Version difference data
===============

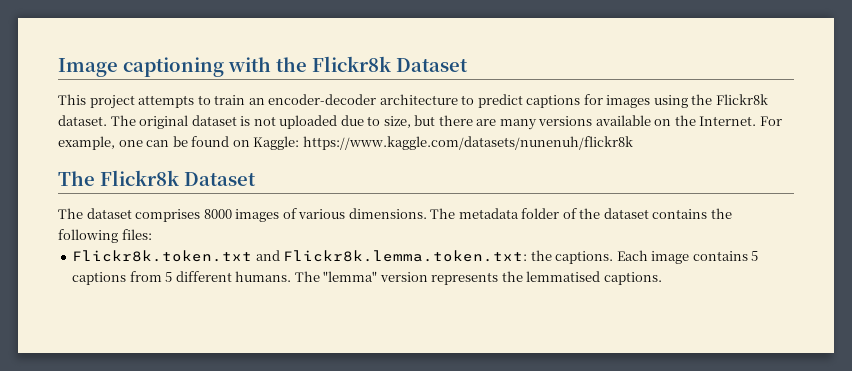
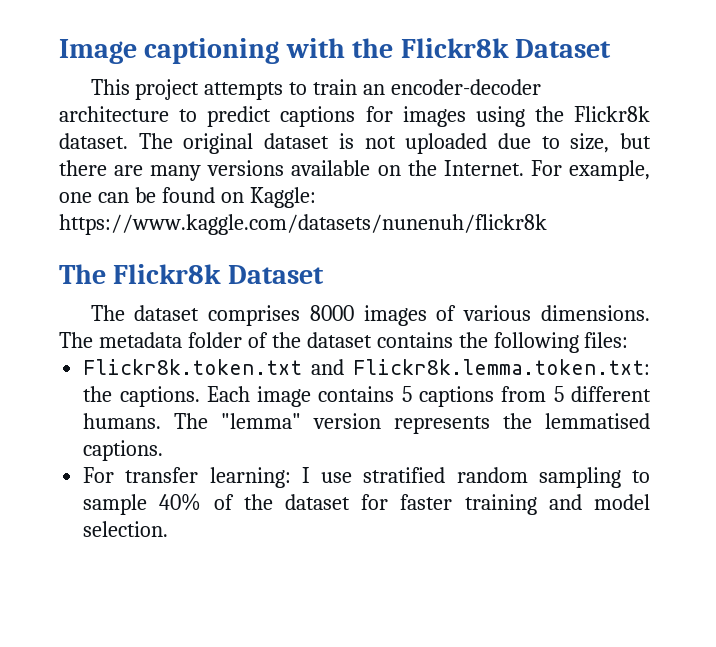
+ For transfer learning: I use stratified random sampling to sample 40% of the dataset for faster training and model selection.

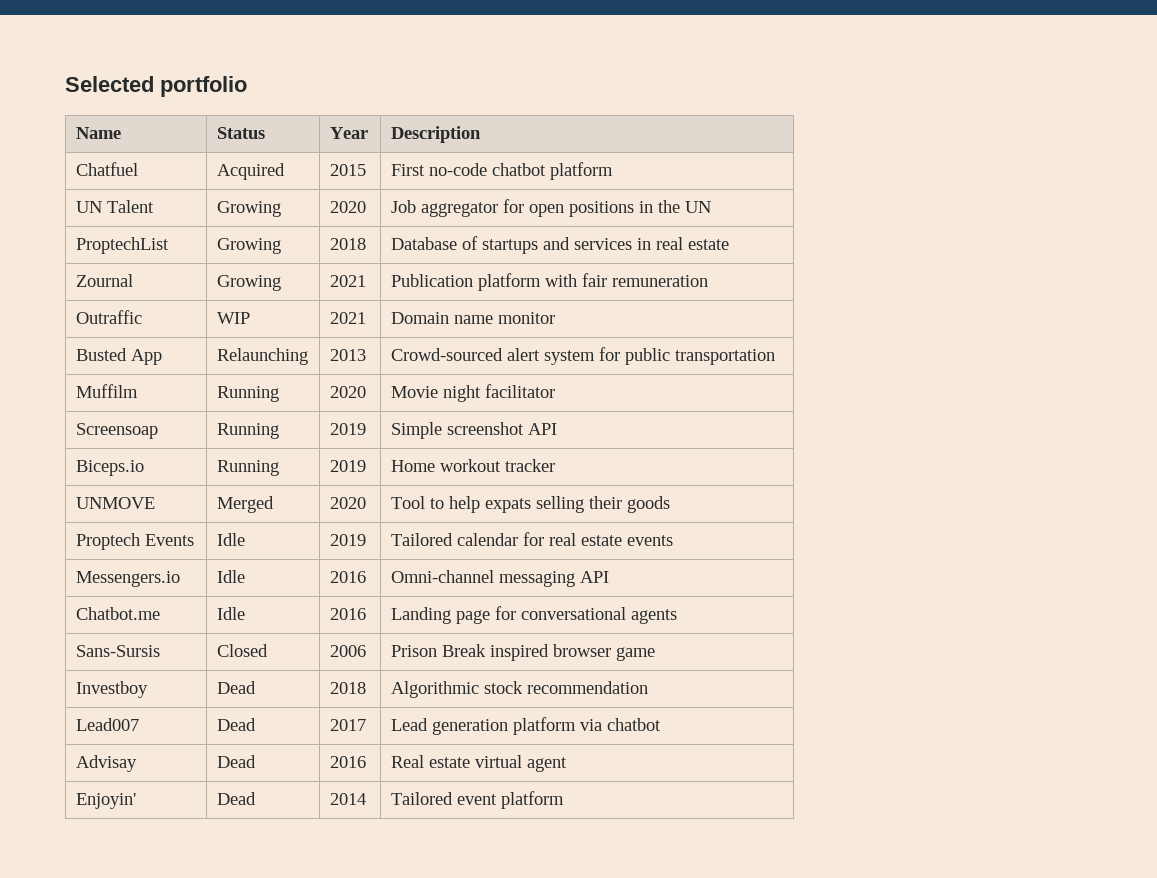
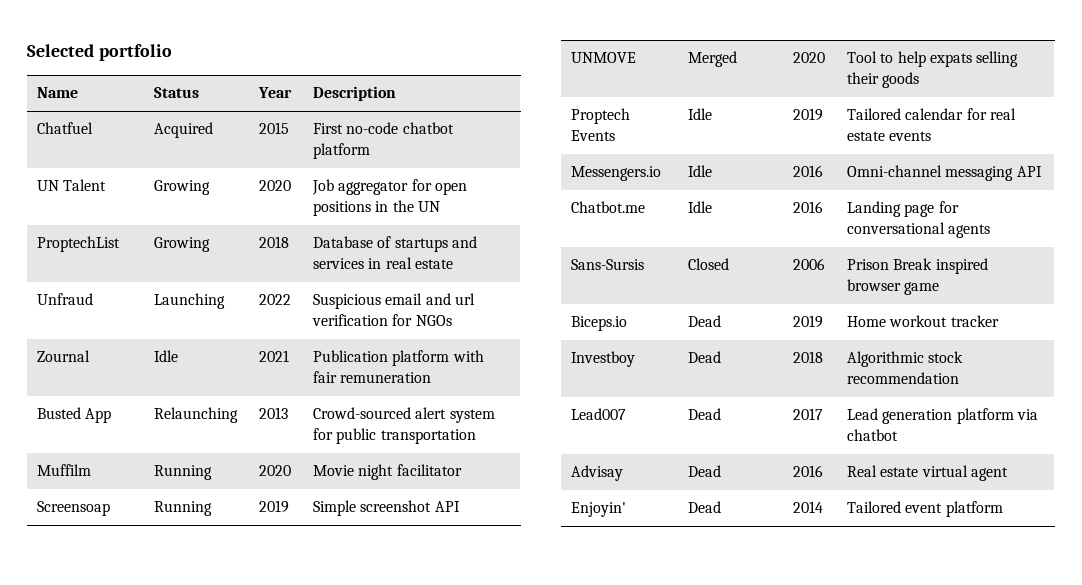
+ Unfraud | Launching | 2022 | Suspicious email and url verification for NGOs
- Zournal | Growing | 2021 | Publication platform with fair remuneration
+ Zournal | Idle | 2021 | Publication platform with fair remuneration
- Outraffic | WIP | 2021 | Domain name monitor
- Biceps.io | Running | 2019 | Home workout tracker
+ Biceps.io | Dead | 2019 | Home workout tracker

===============

> **TASK DETAILS**
Where a line of the records contains the word "Home", copy that line.

> **EXERCISE RESPONSE**
- Biceps.io | Running | 2019 | Home workout tracker
+ Biceps.io | Dead | 2019 | Home workout tracker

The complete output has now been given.